Hult, Walcott book named best on presidencyBy Sally Harris
Spectrum Volume 19 Issue 19 - February 6, 1997
(Editor's note: The continuation of the following article was inadvertently omitted from last week's issue of Spectrum. We are re-printing the article this week in its entirety.)
Putting together a book about the White House staffs of several U.S. presidents was like finding pieces of a jigsaw puzzle that might or might not go to that particular puzzle and not knowing what the puzzle was supposed to look like when completed, Charles Walcott said.
Governing the White House: From Hoover through LBJ is the distillation of volumes of research by Karen Hult and Charles Walcott of Virginia Tech's political-science department. The book has received two honors: the 1996Neustadt Award from the American Political Science Association for the best book on the U.S. Presidency published in 1995 and designation by Choice Magazine as an Outstanding Academic Book for 1996. Choice is the official publication of the Association of College and Research Libraries, a division of the American Library Association.
Governing the White House, which a Journal of Politics reviewer called "a pathbreaking work," focuses on the evolution of the staff structures in the White House.
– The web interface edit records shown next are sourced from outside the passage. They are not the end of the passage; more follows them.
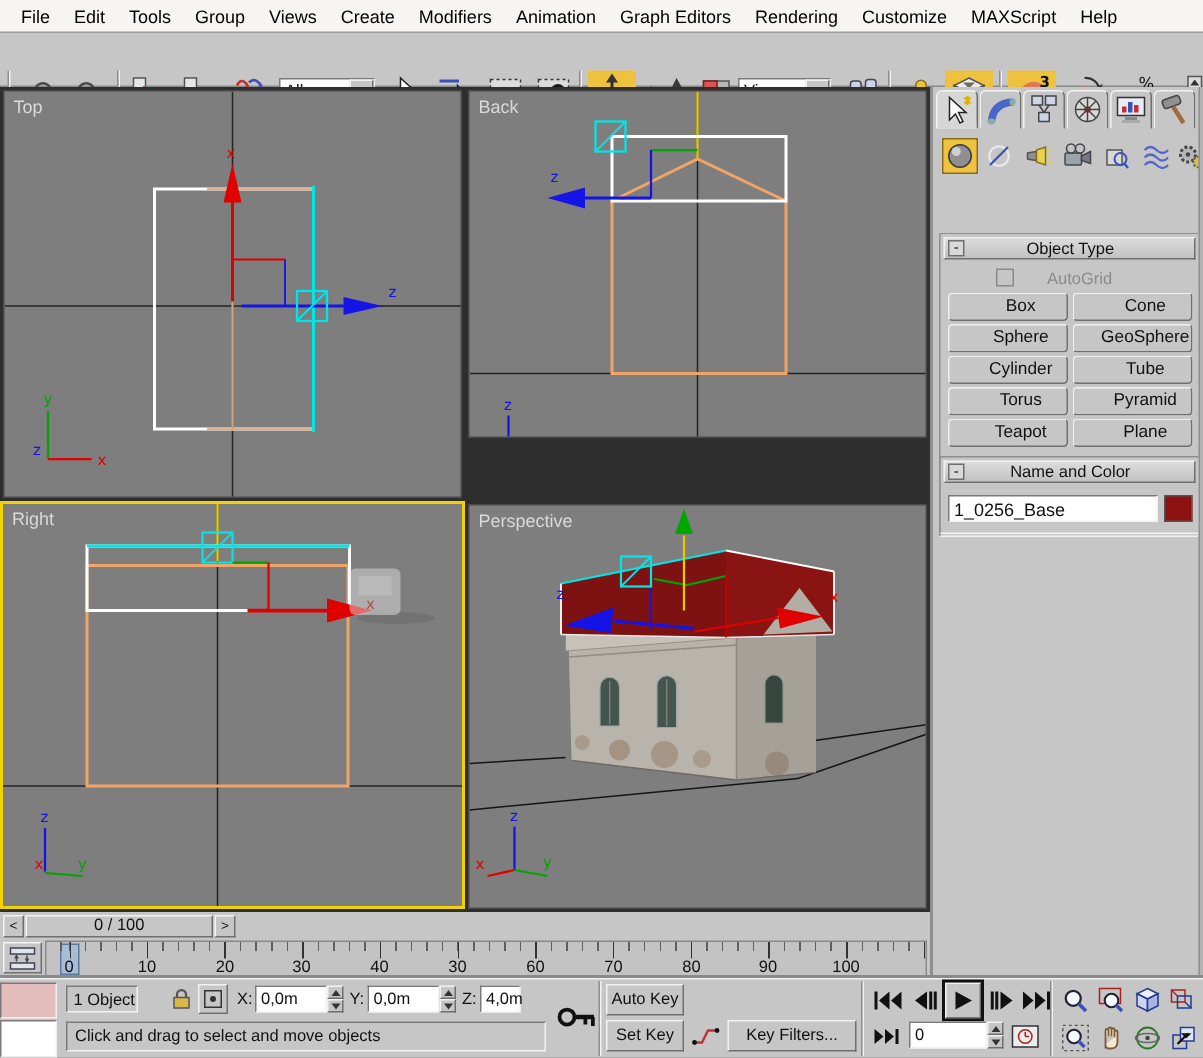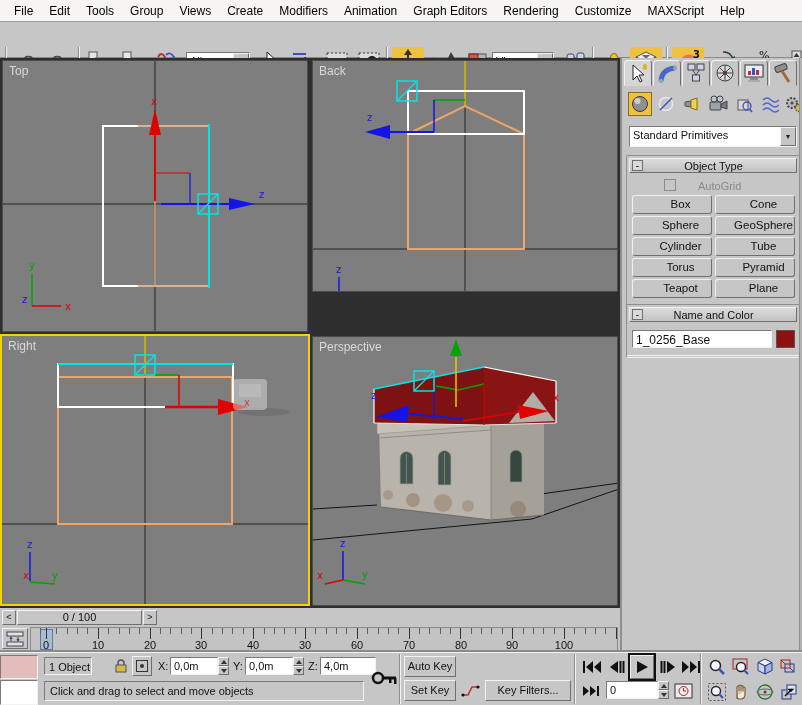--- a/index.html
+++ b/index.html
@@ -495,10 +495,6 @@
         </svg>
     </div>
 
-    <div class="ddfield abs" style="left:7px;top:68px;width:168px;height:21px">
-      <span class="txt">Standard Primitives</span>
-      <span class="ddbtn">▼</span>
-    </div>
 
     <div class="groove" style="left:4px;top:97px;width:174px;height:203px"></div>
     <div class="rollhead" style="left:7px;top:100px;width:168px">

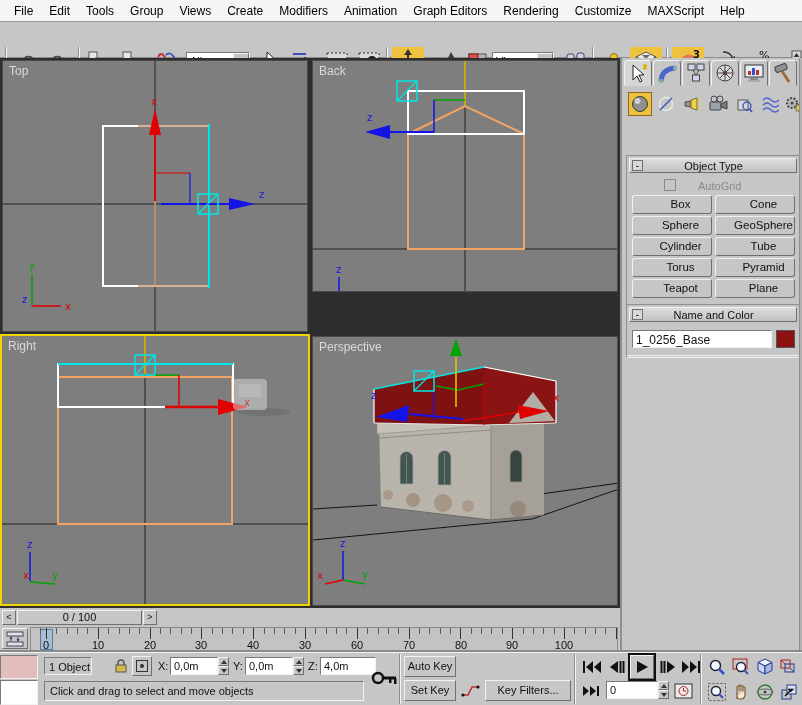--- a/index.html
+++ b/index.html
@@ -590,7 +590,7 @@
         <div class="dn"></div>
       </div>
     <span class="abs slabel" style="left:308px;top:4px">Z:</span>
-    <div class="field" style="left:320px;top:4px;width:56px">4,0m</div>
+    <div class="field" style="left:320px;top:4px;width:27px">4,0m</div>
     <div class="abs" style="left:370px;top:2px;width:28px;height:46px;display:flex;align-items:center;justify-content:center">
       <svg width="28" height="24">
           <circle cx="8" cy="12" r="5" fill="none" stroke="#111" stroke-width="2.5"></circle>

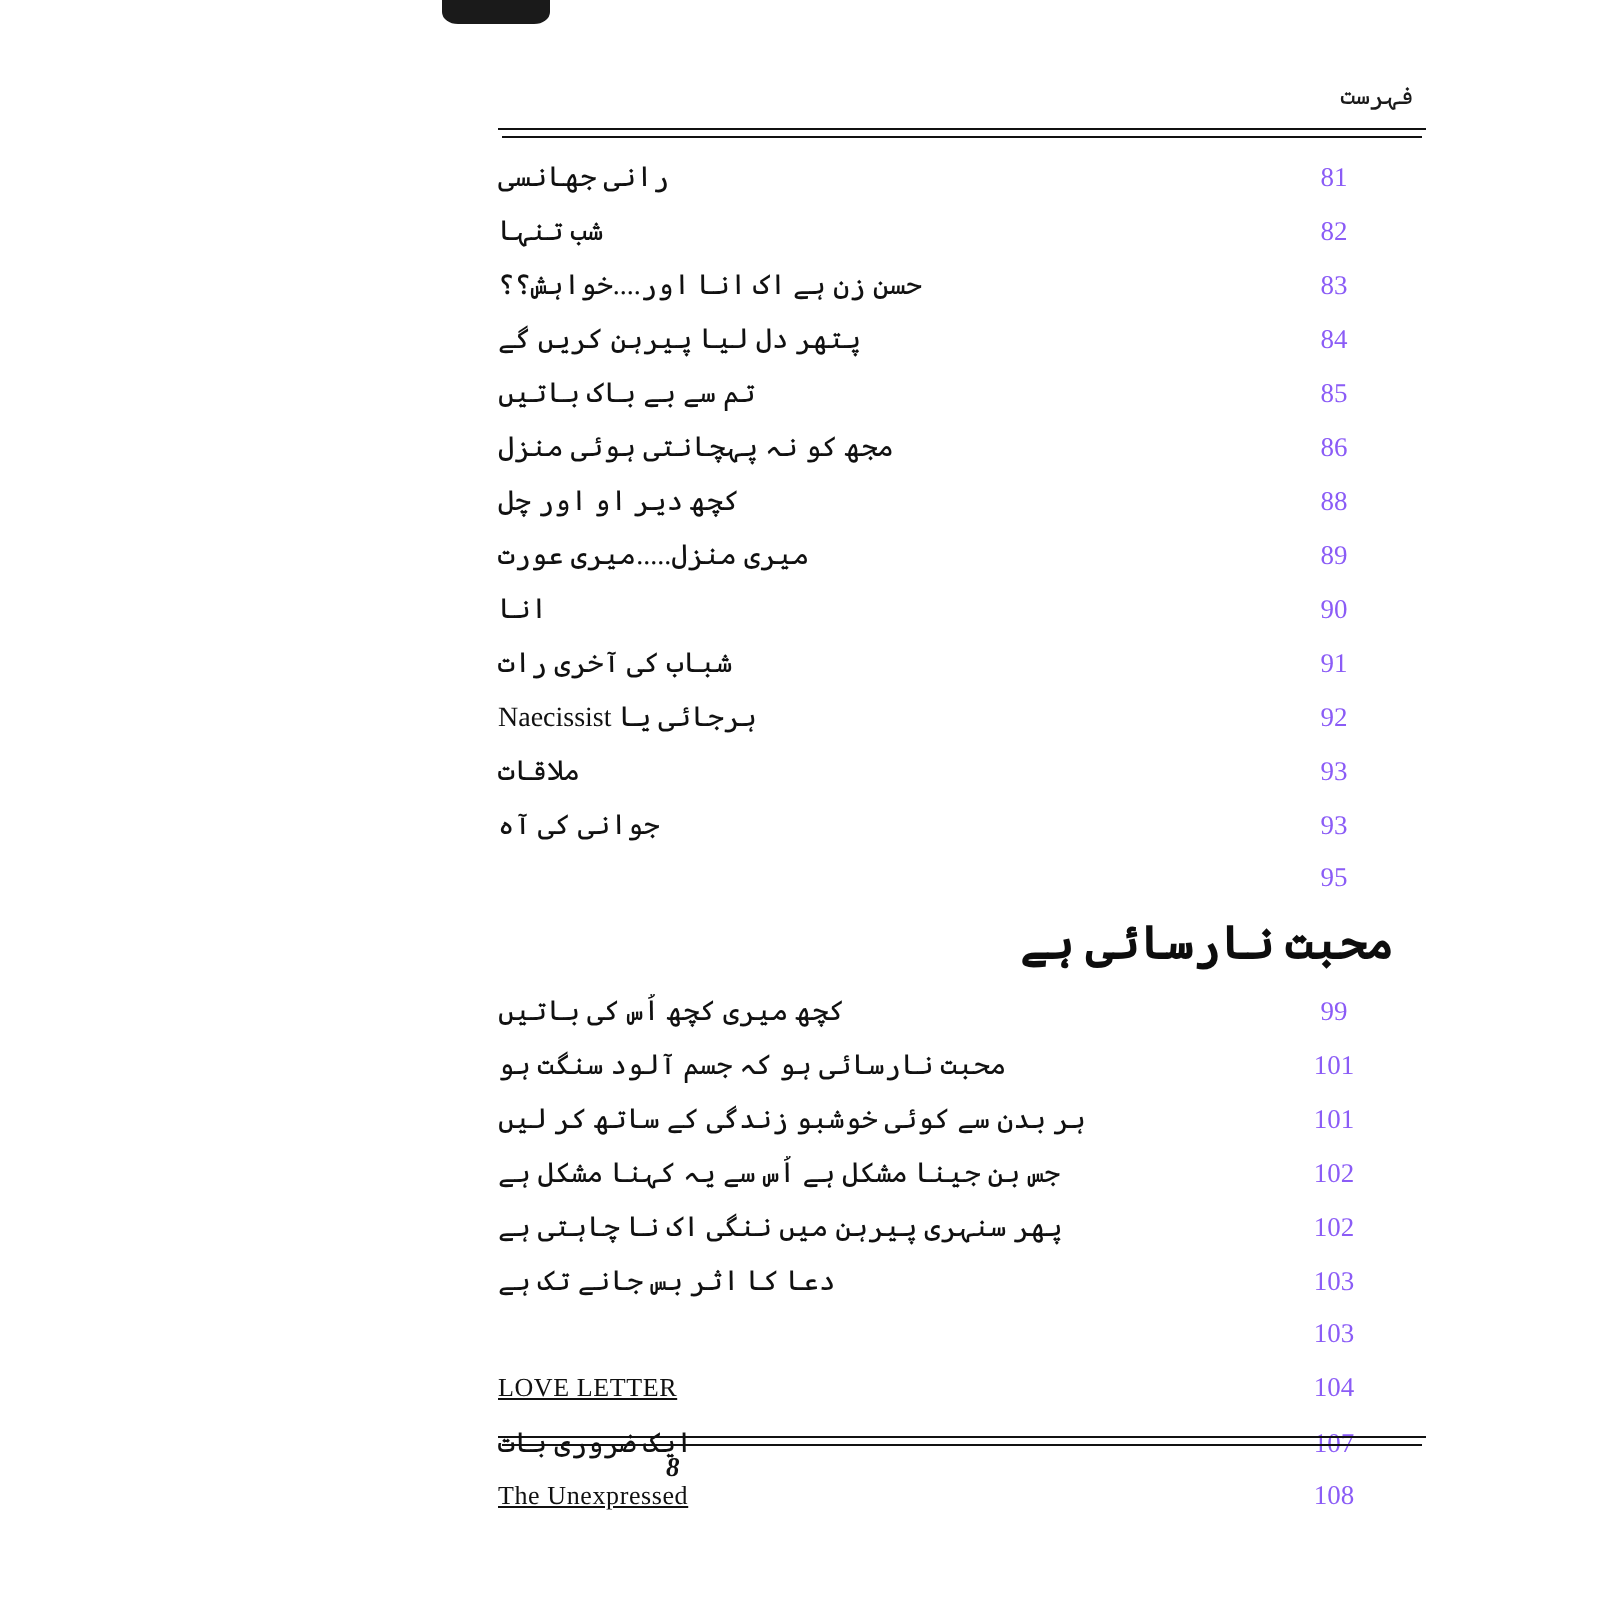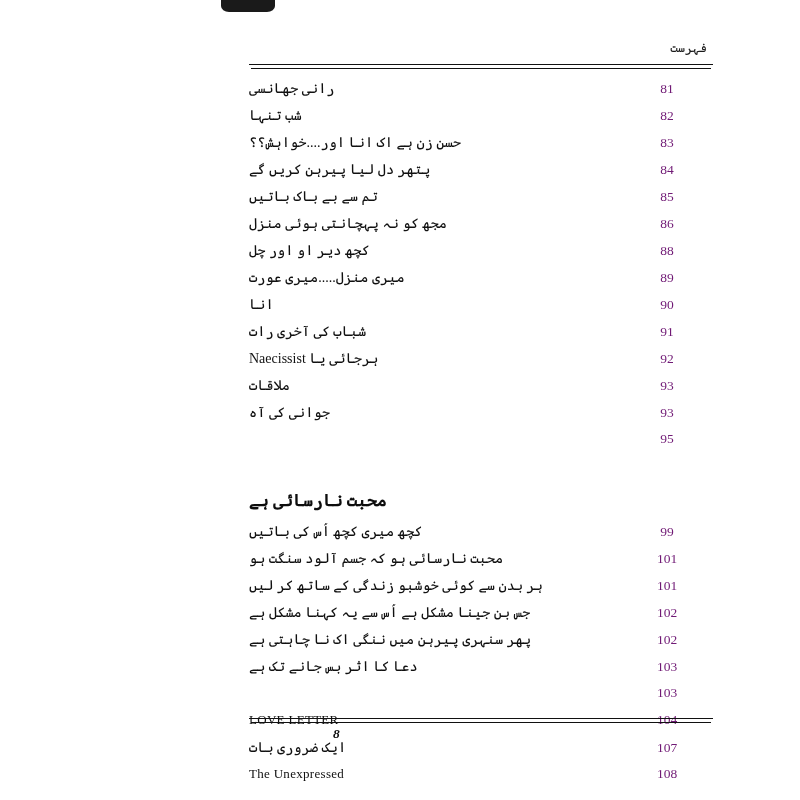--- a/index.html
+++ b/index.html
@@ -88,7 +88,7 @@
     text-align: center;
     font-size: 13.5px;
     font-family: "Liberation Serif", serif;
-    color: #701a75;
+    color: #8b5cf6;
     direction: ltr;
   }
   .toc-title {

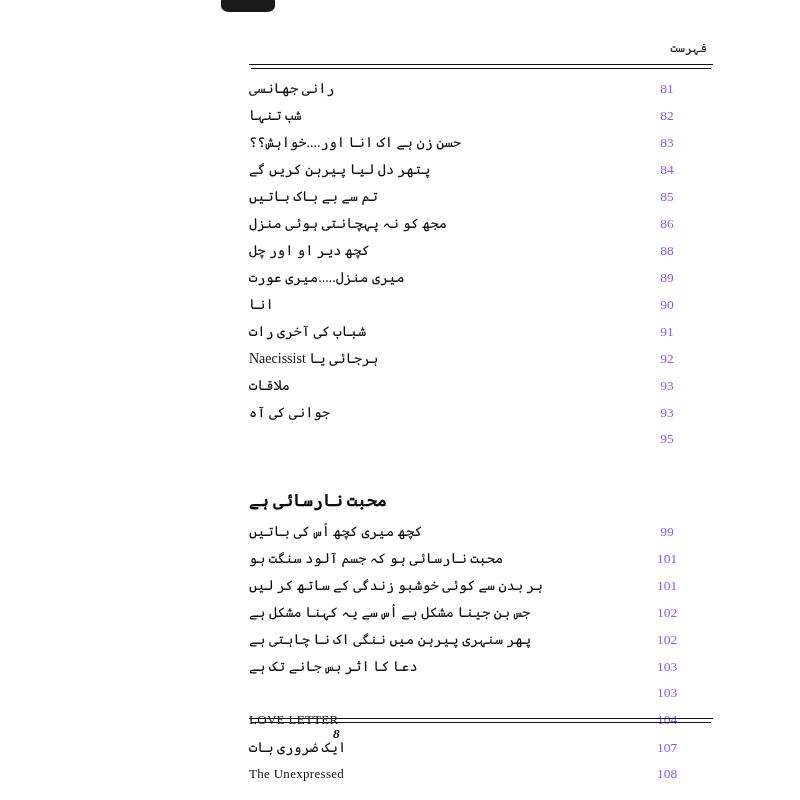--- a/index.html
+++ b/index.html
@@ -107,10 +107,10 @@
 
   
   .section-heading {
-    text-align: left;
-    font-size: 17px;
+    text-align: right;
+    font-size: 23px;
     font-weight: bold;
-    margin: 32px 0 12px 0;
+    margin: 0 0 12px 0;
     padding-right: 16px;
     color: #0d0d0d;
   }

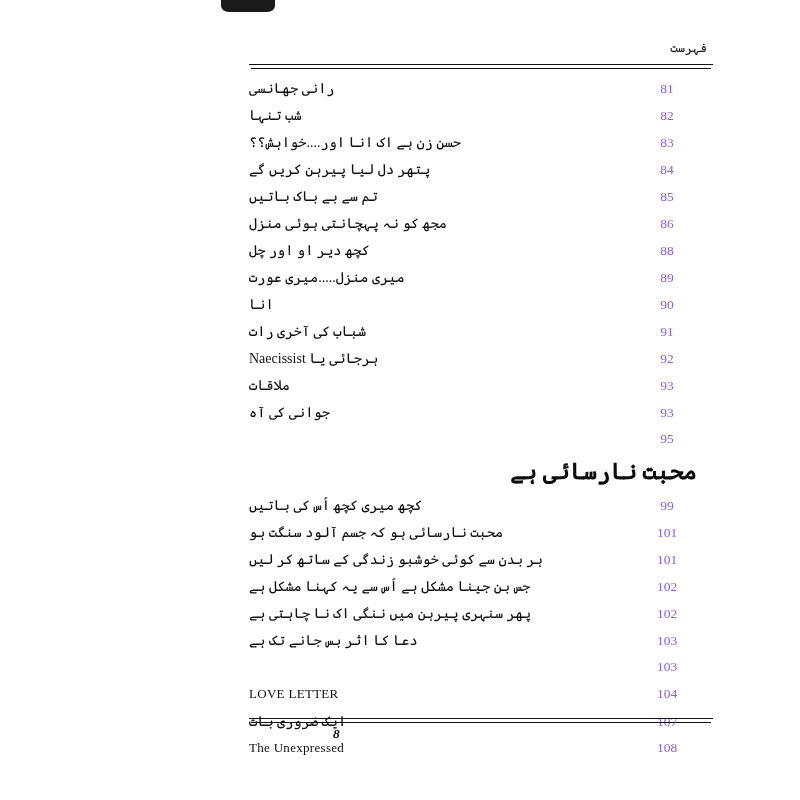--- a/index.html
+++ b/index.html
@@ -103,6 +103,7 @@
     direction: ltr;
     font-size: 13px;
     letter-spacing: 0.3px;
+    text-decoration: underline;
   }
In it, Hult and Walcott "account for both structural continuity over time and adaptations to environmental pressures, organizational factors, and presidential choices," according to members of the Neustadt Award committee. Walcott and Hult "maintain that the organization of the White House influences presidential performance much more than commonly thought and that organization theory is an essential tool for understanding that influence," according to the University Press of Kansas, which published the book. "Theirbook offers the first systematic application of organizational governance theory to the structures and operations of the White House office."
Governing the White House: From Hoover through LBJ talks about the way "what used to be a one-person office has become an institution, a bureaucracy, how the president has put together the staff, and how the staff then affects what the president can do, can't do, and is likely to do," Walcott said.
When President Herbert Hoover built a staff of four, he received complaints about his excesses, Hult said. The staffs experienced a steady growth up to the term of President Lyndon B. Johnson, then took off when Nixon more than doubled the staff, she said.
"He started doing more things with the staff, such as public relations," she said.
People think President Franklin D. Roosevelt invented the modern presidency, Walcott said, but it was actually invented in pieces during different presidencies. For example, the first presidential press secretary was under Hoover, not Roosevelt as is commonly thought.
People also thought the Eisenhower presidency was the embodiment of military hierarchy and rigidity, Walcott said, but it was not. "It really worked in such a way as to involve as many people in any decision as was appropriate to that decision," he said.
Another misconception that the book debunks is that each presidency re-invented the White House staff. There was more continuity than that, Walcott said, even when Kennedy tried to dismantle the Eisenhower structure. When Johnson came along, he gradually developed a staff system almost as complex as Eisenhower's, Walcott said.
Hult and Walcott did their research from original sources such as presidential archives, memoirs, interviews, and presidential scholarship. They visited the libraries of Hoover, FDR, Truman, Eisenhower, Kennedy, and Johnson in places as diverse as Abilene, Kan., Boston, and Austin.
Many of the libraries had oral histories of the people in some of the administrations, but for their next book, which will cover the presidencies of Nixon, Ford, and Carter, they will attempt to interview the participants personally.
James P. Pfiffner of George Mason University wrote in Political Science Quarterly that Governing the White House "is impressive in its sweep of analysis through seven presidencies." The Neustadt Award committee said "the book is a major contribution to the study of White House staff, but its actual and potential reach is much greater because of the theoretical model that is developed from organization theory."
Hult is an associate professor of political science and adjunct associate professor in the Center for Public Administration and Policy. She and Walcott have published one other book together, Governing Public Organizations: Politics, Structures, and Institutional Design, from which they took the organization theory used in Governing the White House. In addition, Hult is the author of the book Agency Merger and Bureaucratic Redesign. She has published extensively in scholarly journals.
Walcott is an associate professor of political science. He is the author of two other books in addition to those published with Hult and has published extensively in scholarly journals.